Incorporate Healthy Fats
Add healthy fats like olive oil, avocado, or a sprinkle of nuts and seeds. Healthy fats can slow gastric emptying and reduce blood sugar spikes.
Include Non-Starchy Vegetables
Add vegetables like spinach, broccoli, bell peppers, or zucchini to your spaghetti. These are low in carbohydrates and high in fiber, helping to moderate blood sugar levels.
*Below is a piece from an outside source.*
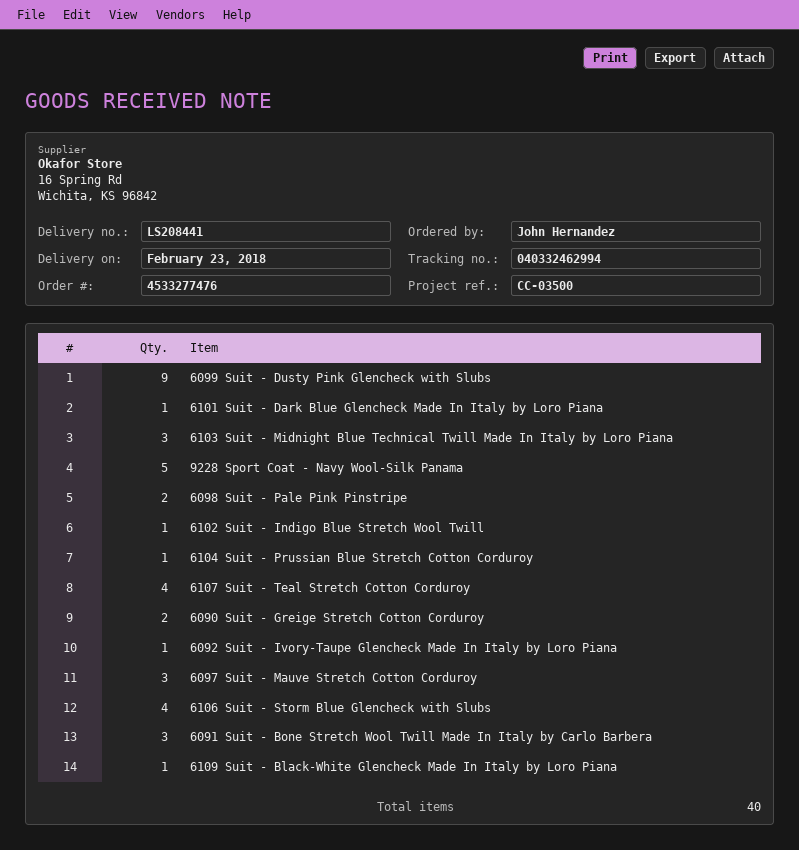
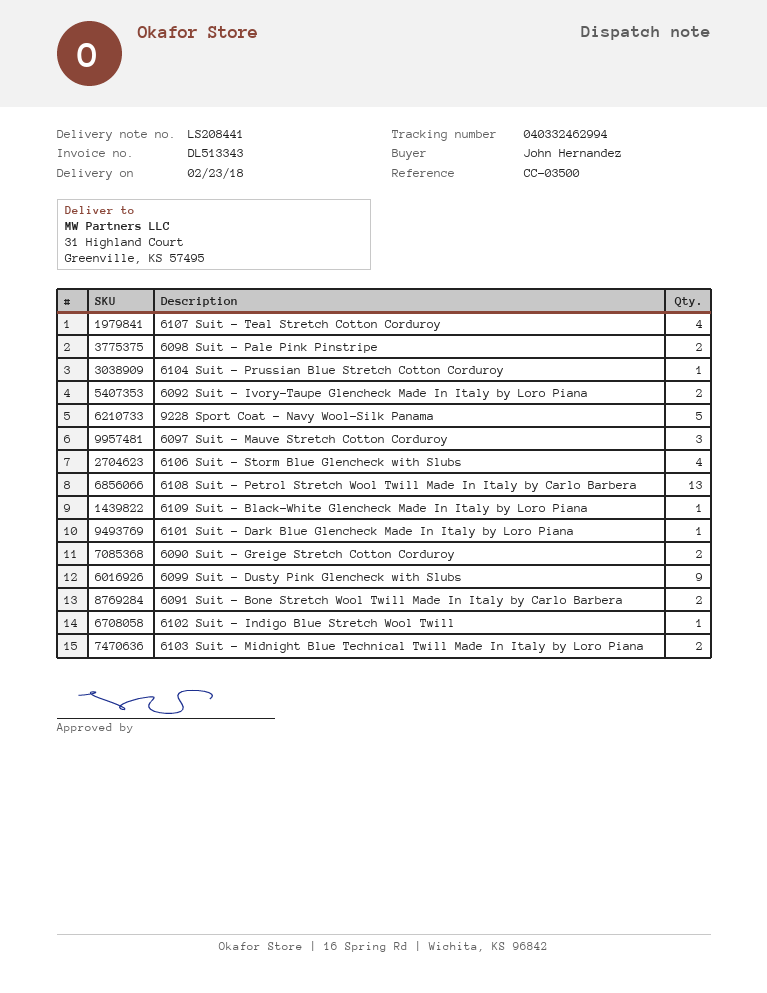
6103 Suit - Midnight Blue Technical Twill Made In Italy by Loro Piana: 3 -> 2
6092 Suit - Ivory-Taupe Glencheck Made In Italy by Loro Piana: 1 -> 2
6091 Suit - Bone Stretch Wool Twill Made In Italy by Carlo Barbera: 3 -> 2
6108 Suit - Petrol Stretch Wool Twill Made In Italy by Carlo Barbera: none -> 13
Eat Smaller, More Frequent Meals
Instead of consuming a large portion of spaghetti at once, try having smaller portions spread out over a longer period.
Stay Hydrated
Drink plenty of water throughout the day. Staying hydrated can help your body manage glucose levels more effectively.
Monitor Timing of Meals
Have your meal with spaghetti earlier in the day rather than late at night. This allows your body more time to regulate blood sugar levels.
Engage in Physical Activity
Go for a short walk or engage in light exercise after your meal. Physical activity can improve insulin sensitivity and help lower blood sugar levels.
Add Legumes
Consider adding legumes such as lentils or chickpeas to your spaghetti dish. These are high in fiber and can help reduce the impact on blood sugar.
Use Vinegar-Based Dressing
Incorporate a dressing with vinegar to your salad or dish. Vinegar has been shown to help reduce post-meal blood sugar levels.
Mindful Eating
Eat slowly and savor your meal. Mindful eating can improve digestion and prevent overeating, which can lead to better blood sugar control.